带有 lambda 的 AWS Cron 作业

Question

I want to set up cron jobs for my application using lambda functions. My current architecture consists of an auto-scaling group behind a load balancer, both inside the same VPC. My intention is to call a specific path to my application, for instance "/cron/task1" using lambdas, and call them at regular intervals using the cron-like syntax.
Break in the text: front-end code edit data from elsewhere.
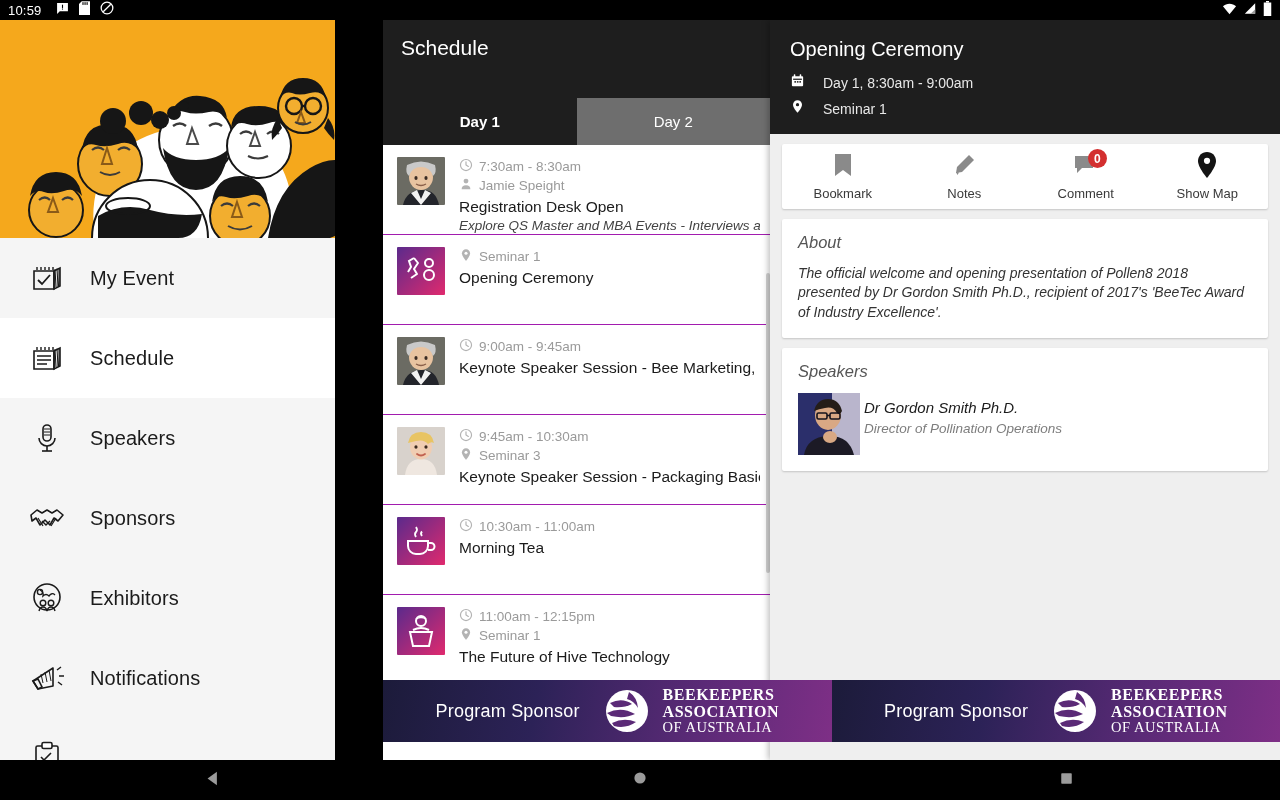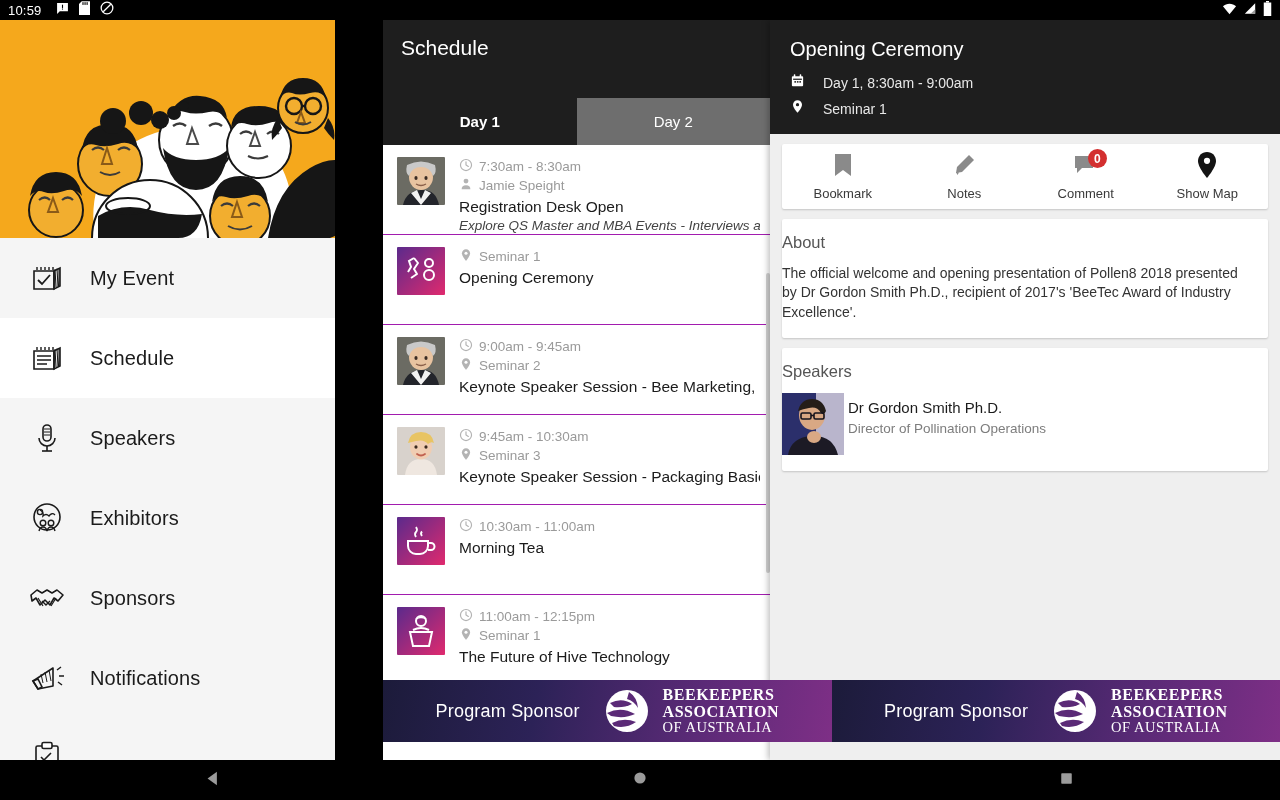"About" .card-pad { font-style: none -> italic; padding: 14px 16px 16px 0 -> 14px 16px 16px 16px }
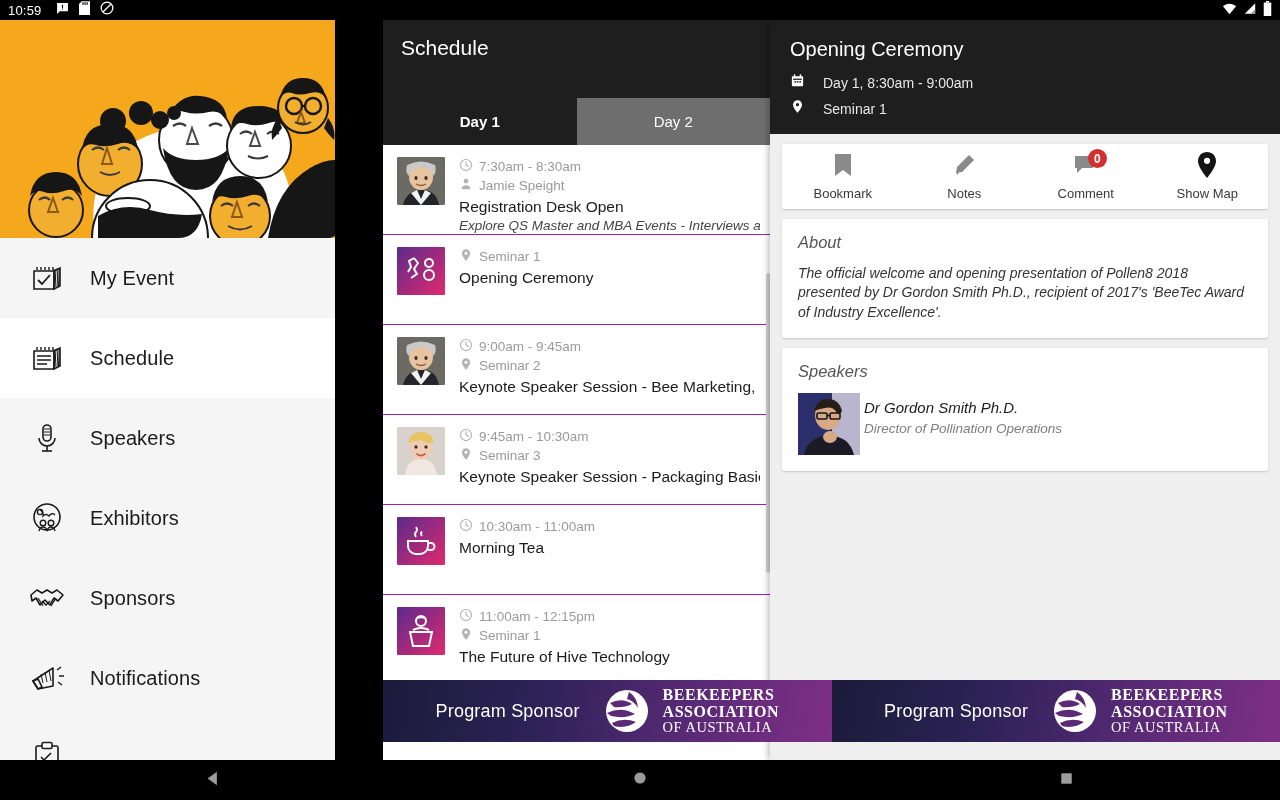"Seminar 2" div.meta-row { html: <div> <span> <svg> <path></path> <circle></circle> </svg> </span> <span>Seminar 2</span> </div> -> none }
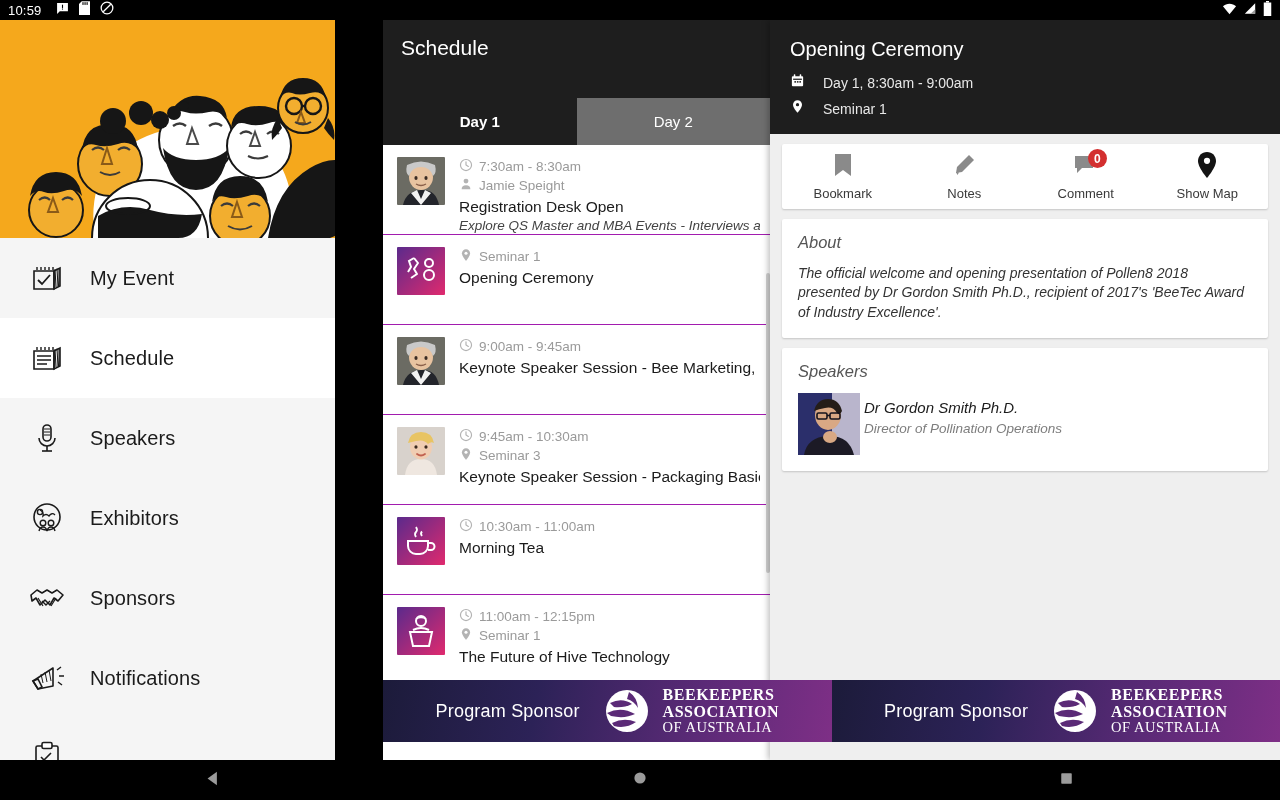"Exhibitors" div.nav-item { order: before "Sponsors" -> after "Sponsors" }
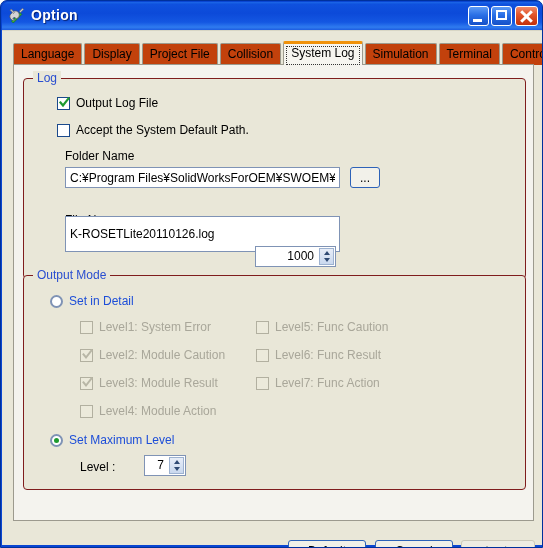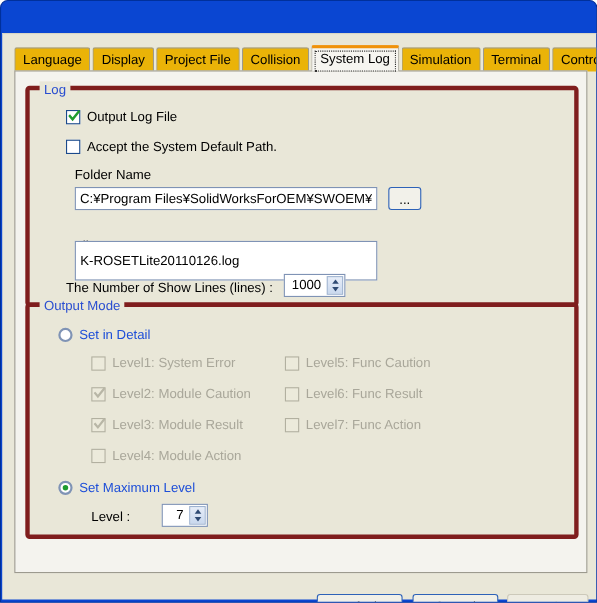"Option" div { html: none -> <div> <svg> <path></path> <path></path> <path></path> <path></path> </svg> <div>Option</div> <div> <span></span> </div> <div> <span></span> </div> <div> <span></span> <span></span> </div> </div> }
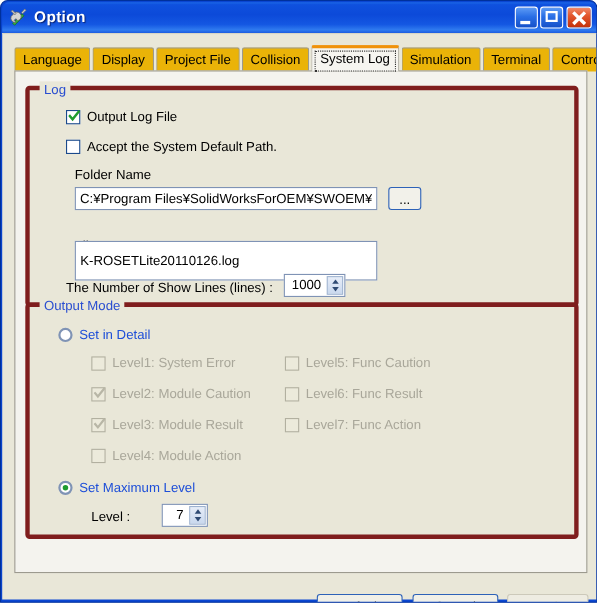"Language" .tab { background: #eab308 -> #c2410c }
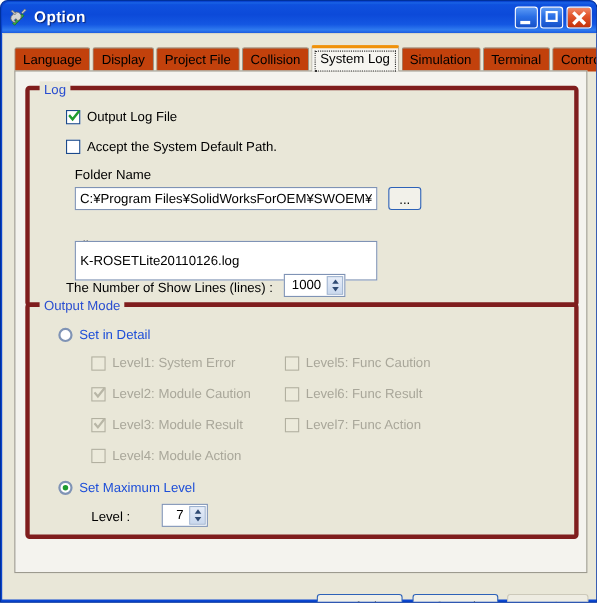"Log" .group { border: 4px solid #7f1d1d -> 1px solid #7f1d1d }
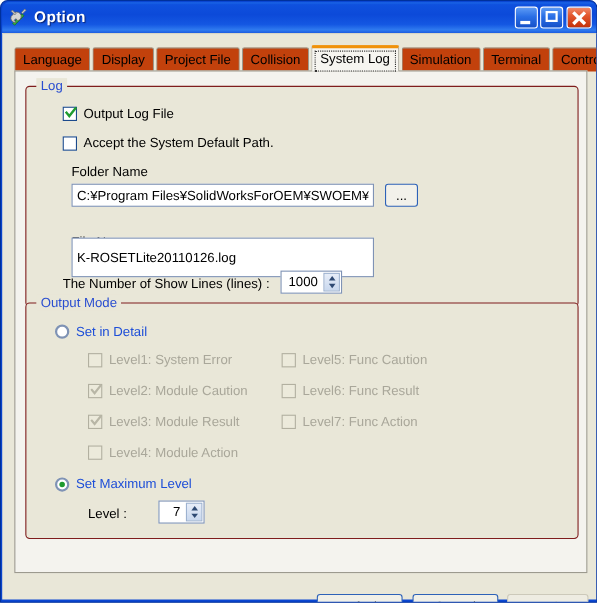"The Number of Show Lines" div.plain-label { html: <div>The Number of Show Lines (lines) :</div> -> none }
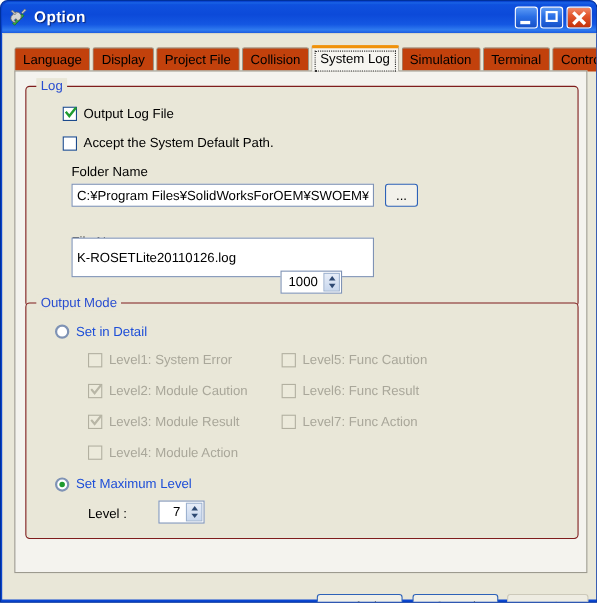"1000" div.spinner { width: 56px -> 81px }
How can I secure my application so that such endpoints can only be reached from lambda functions and not from outside the vpc, while allowing reachability to all other paths of the application from the final users?

Answer 1

Api authorization may be what you need. One of the easiest way(not most secure) to do is;

• Both you lambda and application share a common secret
• When a request is made from lambda to your application you hash all the query parameters like this;

myapp.url/cron/task1?a=value&c=something&b=foobar

You sort parameters in ascending/descending order

{
  "a": "val",
  "b": "foobar"
  "c": "some",
}

• by using the shared common secret you hash all those key and make a new string such as cf23df2207d99a74fbe169e3eba035e633b65d94

now your request will be

myapp.url/cron/task1?a=val&c=some&b=foobar&token=cf23df2207d99a74fbe169e3eba035e633b65d94

• when your application receives this request, it takes token out and sort the rest(the same order lambda used) and using the same secret key it creates a hash.
• if the hashes are matched then you know it is coming from lambda since they both know the same secret. If it isn't, then you can discard that request.

You may keep that secrets in aws kms to not expose and make it more secure.